(Work required):
Only lines containing "column" belong in the answer, each copied from the entries below.

Itemized modification records:
········

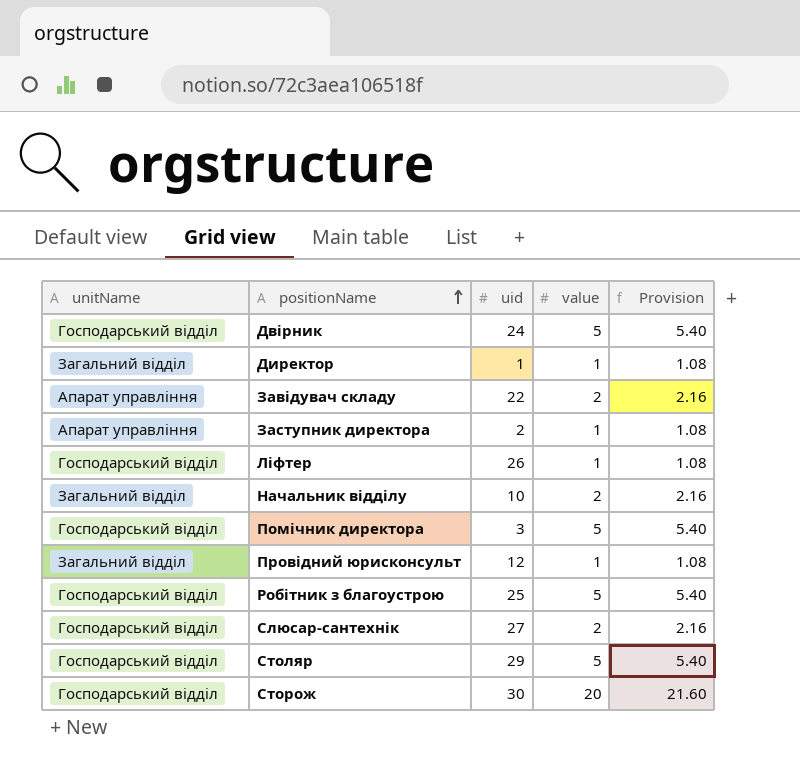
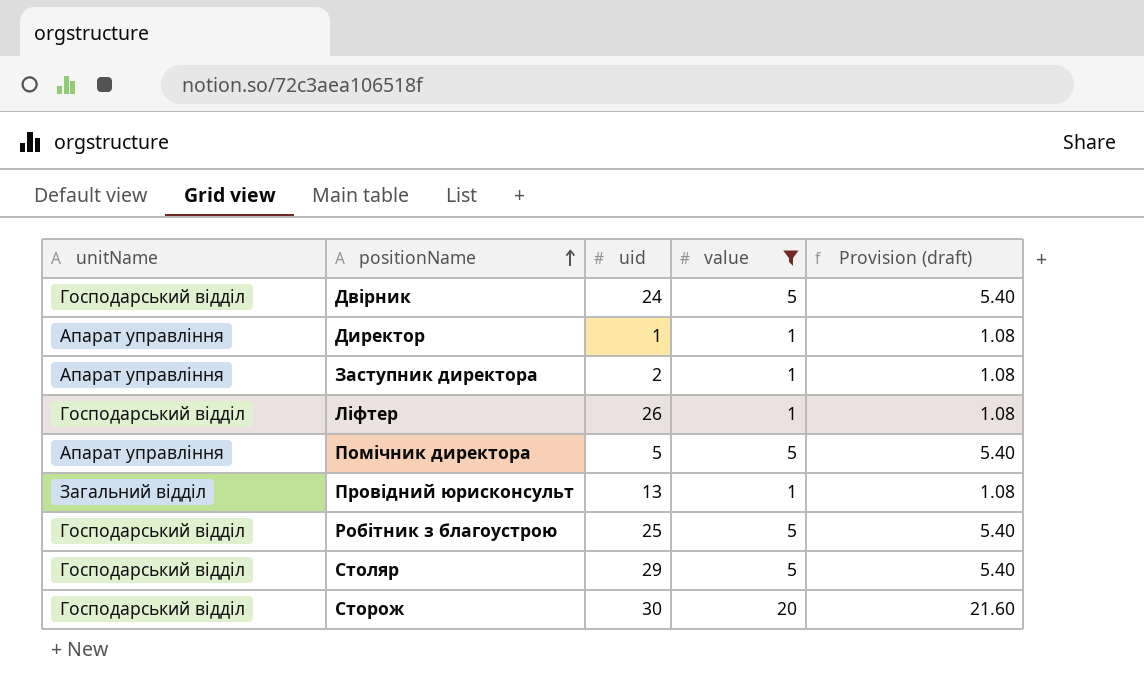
filter: none -> value != 2
column name: Provision -> Provision (draft)
Директор | unitName: Загальний відділ -> Апарат управління
Помічник директора | unitName: Господарський відділ -> Апарат управління
Помічник директора | uid: 3 -> 5
Провідний юрисконсульт | uid: 12 -> 13

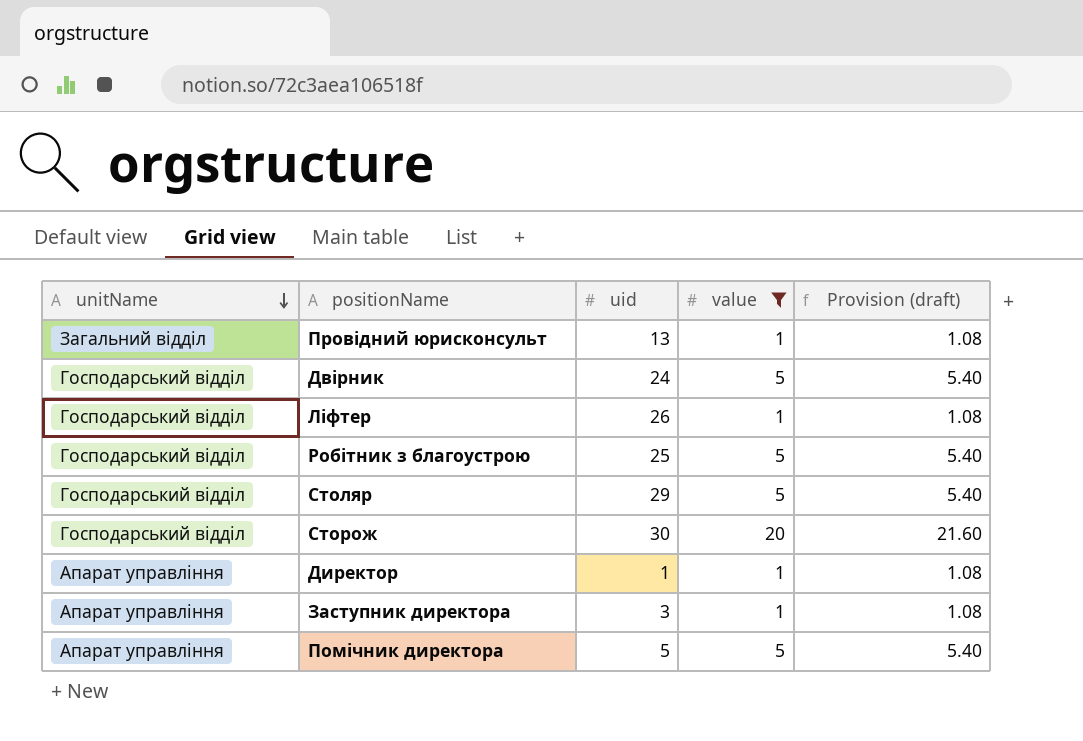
row order: positionName ascending -> unitName descending
Заступник директора | uid: 2 -> 3

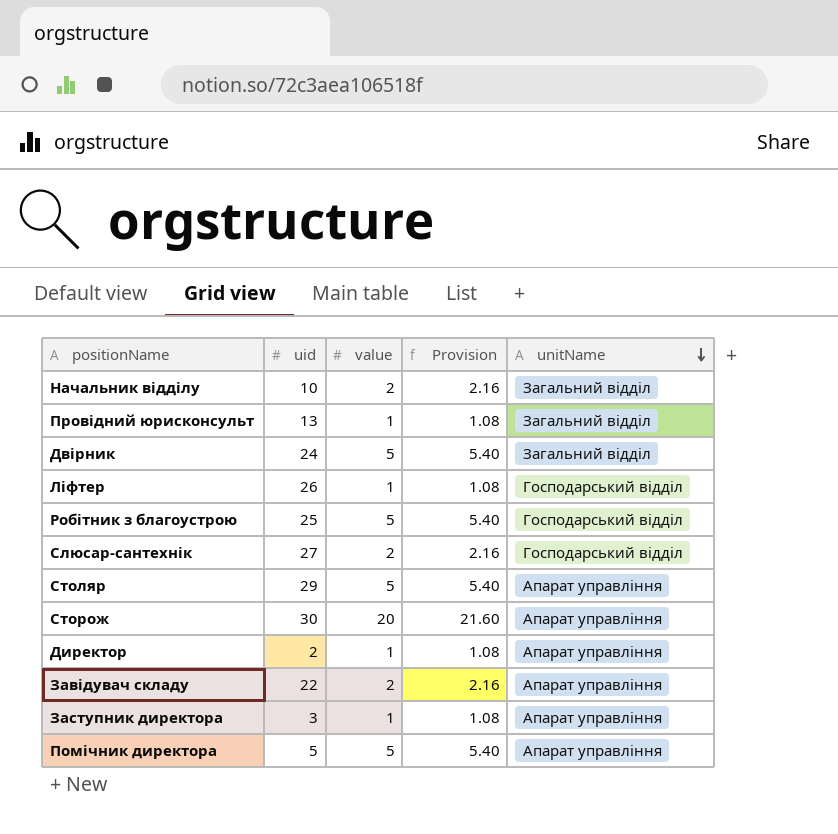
filter: value != 2 -> none
column name: Provision (draft) -> Provision
column unitName | position: 1 -> 5
Двірник | unitName: Господарський відділ -> Загальний відділ
Столяр | unitName: Господарський відділ -> Апарат управління
Сторож | unitName: Господарський відділ -> Апарат управління
Директор | uid: 1 -> 2

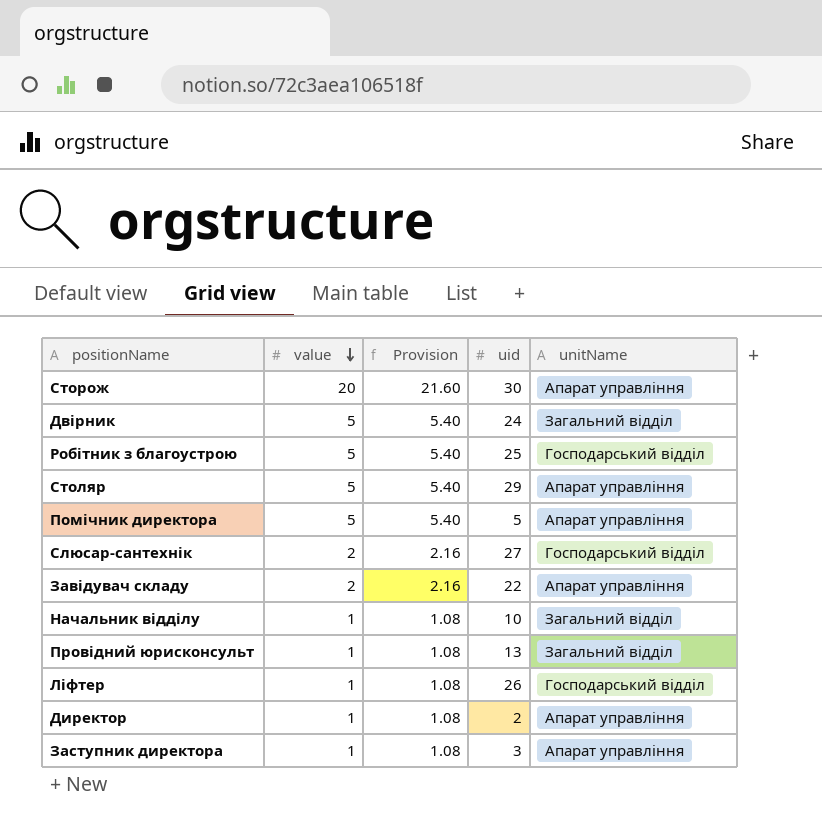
row order: unitName descending -> value descending
column uid | position: 2 -> 4
Начальник відділу | value: 2 -> 1
Начальник відділу | Provision: 2.16 -> 1.08

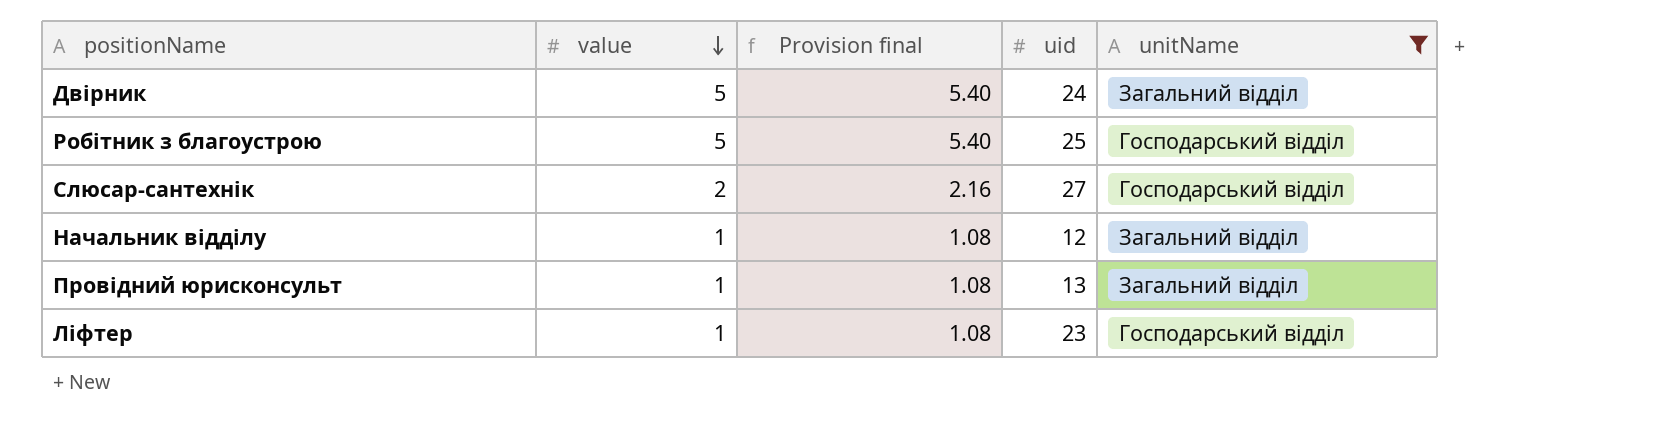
filter: none -> unitName != Апарат управління
column name: Provision -> Provision final
Начальник відділу | uid: 10 -> 12
Ліфтер | uid: 26 -> 23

········

(Response to the task):
column name: Provision -> Provision (draft)
column name: Provision (draft) -> Provision
column unitName | position: 1 -> 5
column uid | position: 2 -> 4
column name: Provision -> Provision final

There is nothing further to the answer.